> **Required work**
Taking the line that contains "top in listing" as the first and the final line of the records as the last, write out every line between them exactly, ends included, and nothing else.

> **Data provided**
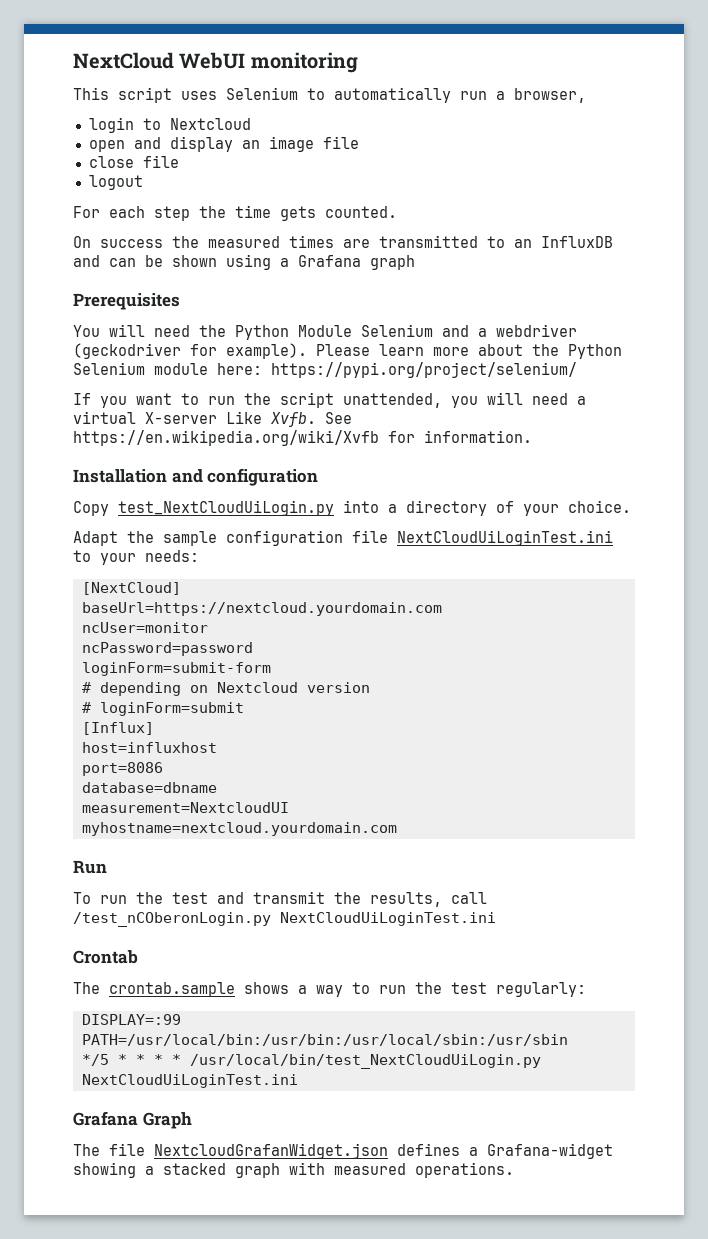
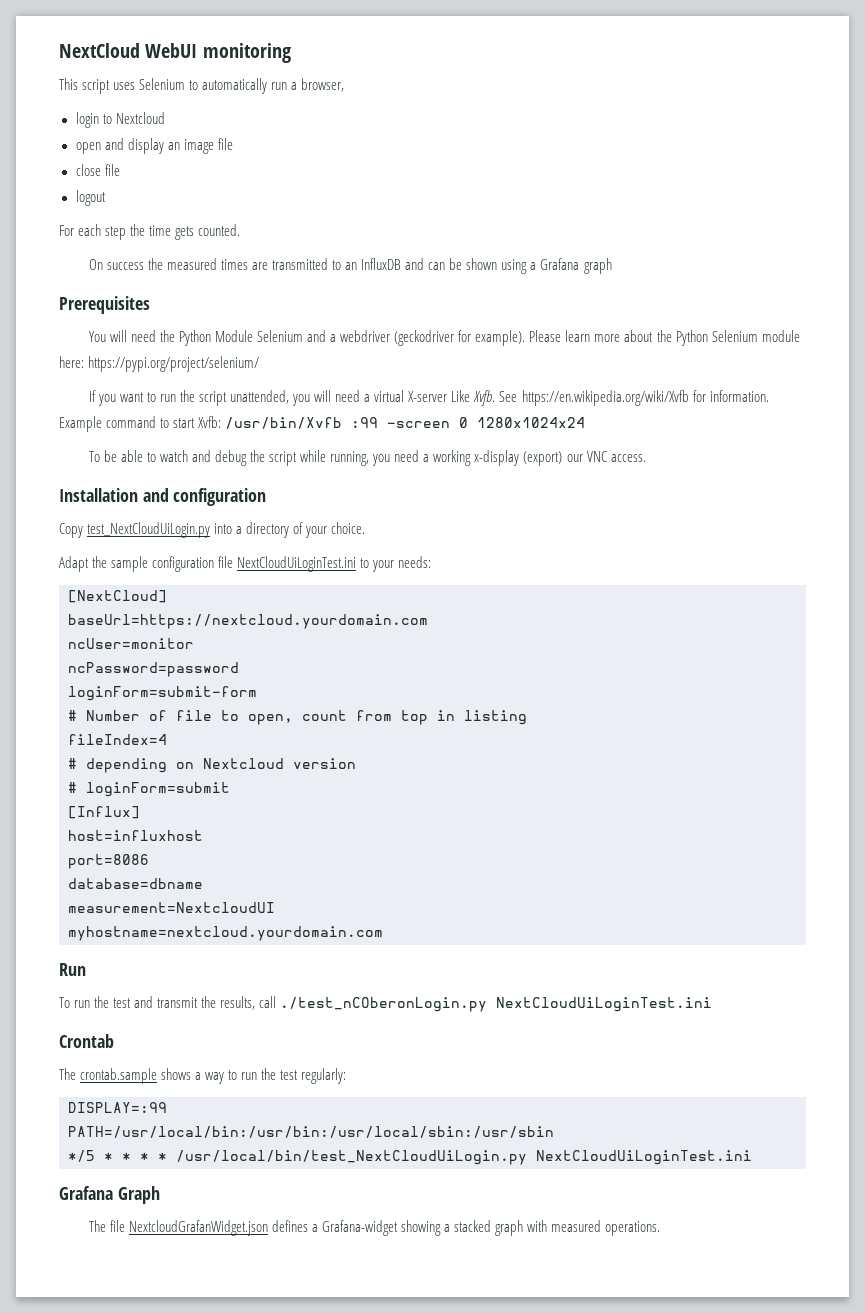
+ Example command to start Xvfb: /usr/bin/Xvfb :99 -screen 0 1280x1024x24
+ To be able to watch and debug the script while running, you need a working x-display (export) our VNC access.
+ # Number of file to open, count from top in listing
+ fileIndex=4
- To run the test and transmit the results, call /test_nCOberonLogin.py NextCloudUiLoginTest.ini
+ To run the test and transmit the results, call ./test_nCOberonLogin.py NextCloudUiLoginTest.ini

> **Response area**
+ # Number of file to open, count from top in listing
+ fileIndex=4
- To run the test and transmit the results, call /test_nCOberonLogin.py NextCloudUiLoginTest.ini
+ To run the test and transmit the results, call ./test_nCOberonLogin.py NextCloudUiLoginTest.ini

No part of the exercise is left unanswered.